Improving Air Quality and Reducing Airborne Disease Transmission with Building Design Innovation
Ventilation Considerations in the Design Stage
With the recent global spread of the COVID pandemic, the building industry is scrambling to identify ways to make the indoor environment safer. This is in addition to the climate related initiatives designed to make buildings more energy efficient and carbon neutral.
Unfortunately, in today’s world, the “add-on methodology” of solving building related issues can make these solutions inaccessible to many building owners/operators due to the addition of both cost and complexity.
Can the building industry solve these pressing issues with less cost and greater simplicity? Let’s take a look at how concrete may be the perfect building material to address these problems.
Concrete is one of the best materials to store thermal energy. Yet, the concrete used in almost all buildings lies dormant and adds little value to the actual operation of the building. There is, however, a unique and proven Integrated Thermal Storage Ventilation Design that specifically targets this thermal capacity to significantly increase the efficiency and air quality of a building. Integrated ventilation design integrates the precast, or cast-in-place, concrete flooring system of a building with the standard HVAC system to achieve unparalleled baseline performance for a building.
Integrated ventilation feeds air through ducts created in the concrete floors to take full advantage of the thermal properties of concrete. It combines four systems into one: heating, cooling, fresh air ventilation, and thermal energy storage. Everyone knows the passive thermal benefits of concrete. But when these thermal benefits are actively accessed and managed, tremendous value can be unlocked.
To illustrate this point:
According to the UK Concrete Trade Association (part of the Mineral Products Association (MPA)), the effect of accessing the thermal mass of buildings will save 14% of electricity consumption in the UK by 2050.
Integrated Thermal Storage Ventilation takes advantage of night and daytime opportunities to capture advantageous temperature deltas to “charge” the concrete floor slabs with thermal energy. This captured thermal energy can then be used to heat or cool the building – largely using fans versus turning on the HVAC system itself. Integrated ventilation design avoids mid-day premium time of-use charges. Turning off the HVAC chillers during this period does not compromise comfort. In fact, it demonstrates the added resilience and safety of a building utilizing this design.

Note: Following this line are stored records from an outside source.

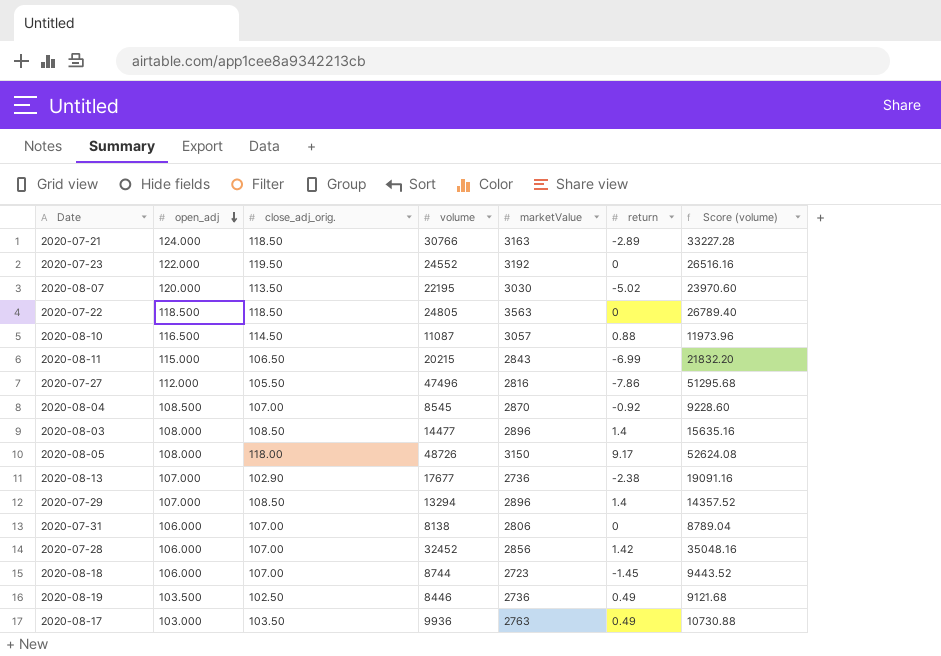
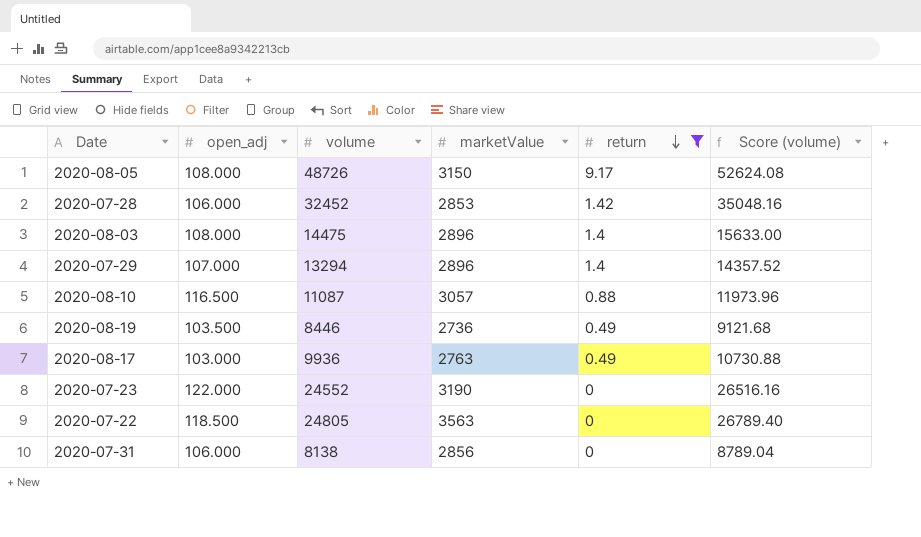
filter: none -> return >= 0
row order: open_adj descending -> return descending
column close_adj_orig. | position: 3 -> none
2020-07-28 | marketValue: 2856 -> 2853
2020-08-03 | volume: 14477 -> 14475
2020-08-03 | Score (volume): 15635.16 -> 15633.00
2020-07-23 | marketValue: 3192 -> 3190
2020-07-31 | marketValue: 2806 -> 2856

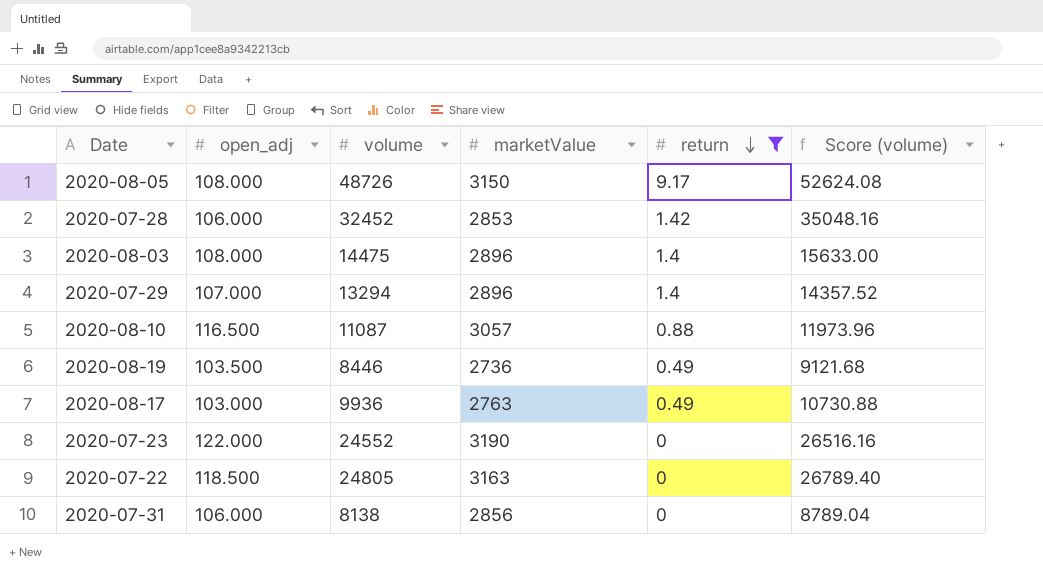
2020-07-22 | marketValue: 3563 -> 3163

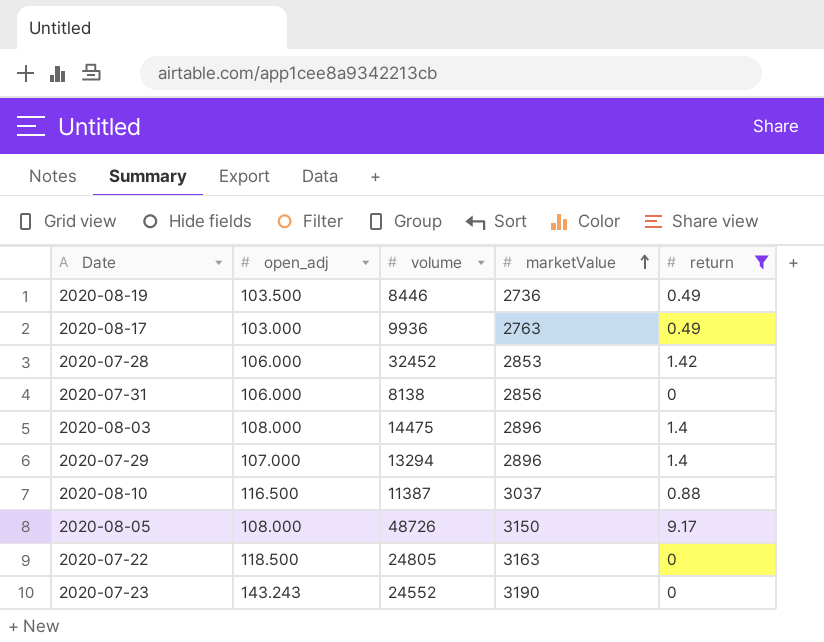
row order: return descending -> marketValue ascending
column Score (volume) | formula: [volume] * 1.08 -> none
2020-08-10 | volume: 11087 -> 11387
2020-08-10 | marketValue: 3057 -> 3037
2020-07-23 | open_adj: 122.000 -> 143.243

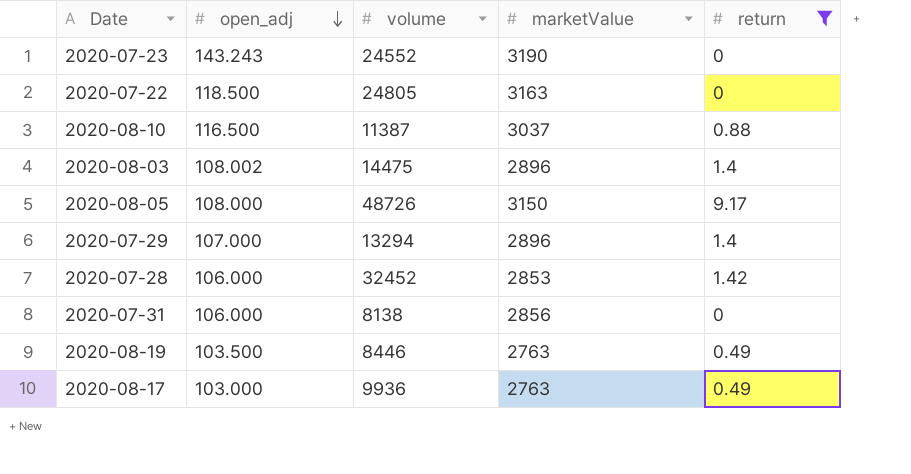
row order: marketValue ascending -> open_adj descending
2020-08-03 | open_adj: 108.000 -> 108.002
2020-08-19 | marketValue: 2736 -> 2763

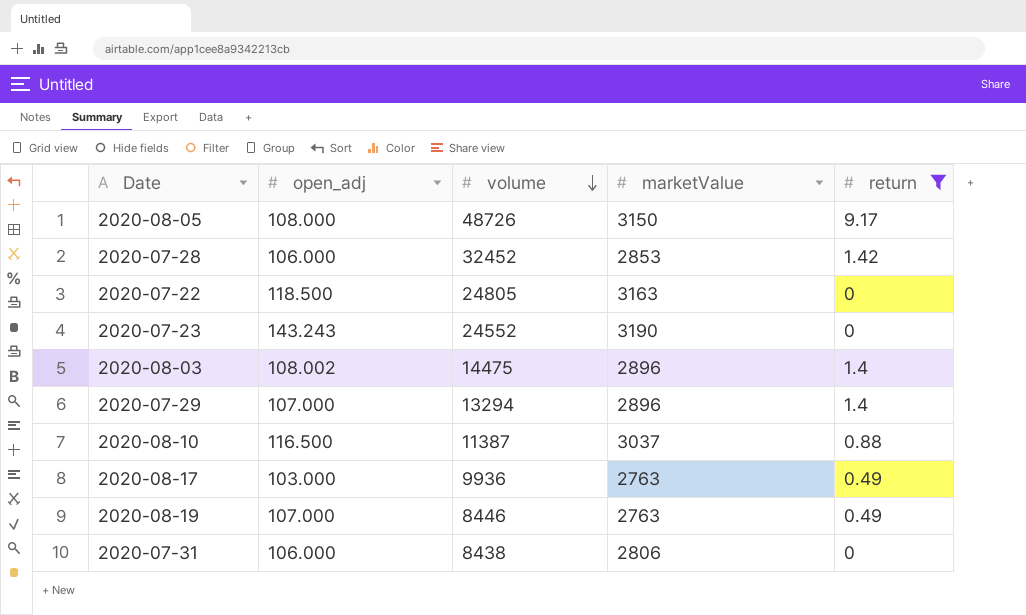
row order: open_adj descending -> volume descending
2020-08-19 | open_adj: 103.500 -> 107.000
2020-07-31 | volume: 8138 -> 8438
2020-07-31 | marketValue: 2856 -> 2806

They system provides an inexpensive yet highly functional method of utilizing free heating and cooling opportunities while supplying fresh air into the building nearly 100% of the time (depending on the climate zone). Not only does this significantly reduce energy consumption, but it also provides a safe indoor environment with less risk of the spread of communicable diseases due to lessened recirculation of air.
Indoor Air Quality
Air quality is improved because fresh air is constantly flowing into the building while exhausting stale air to the outdoors. The thermal properties of the concrete condition the air before it enters occupied spaces. Quiet buildings like schools, libraries, theatres or places of worship, benefit from less noise from the ventilation system. Ceilings can be made higher due to reduced space requirements for the ductwork and drop ceilings for example, enhancing the ambiance of the rooms while also contributing to better air quality.
Many technologies in this world are evolving toward digitization, artificial intelligence, and greater sophistication. These technologies can do amazing things; however, they can also add complexity and cost.
Operating these technologies may also mandate new maintenance skills, training, and personnel which can be a luxury that many building owners and operators cannot afford. In a recent article in Engineering News-Record, it was agreed that health issues will be elevated to high priority status for new building projects. But it was also stated that this may affect efficiency and capital/operational budgets due to the addition of energy consuming equipment such as chilled beams and dedicated outdoor air systems (DOAS). With Integrated Thermal Storage Ventilation, this is not the case.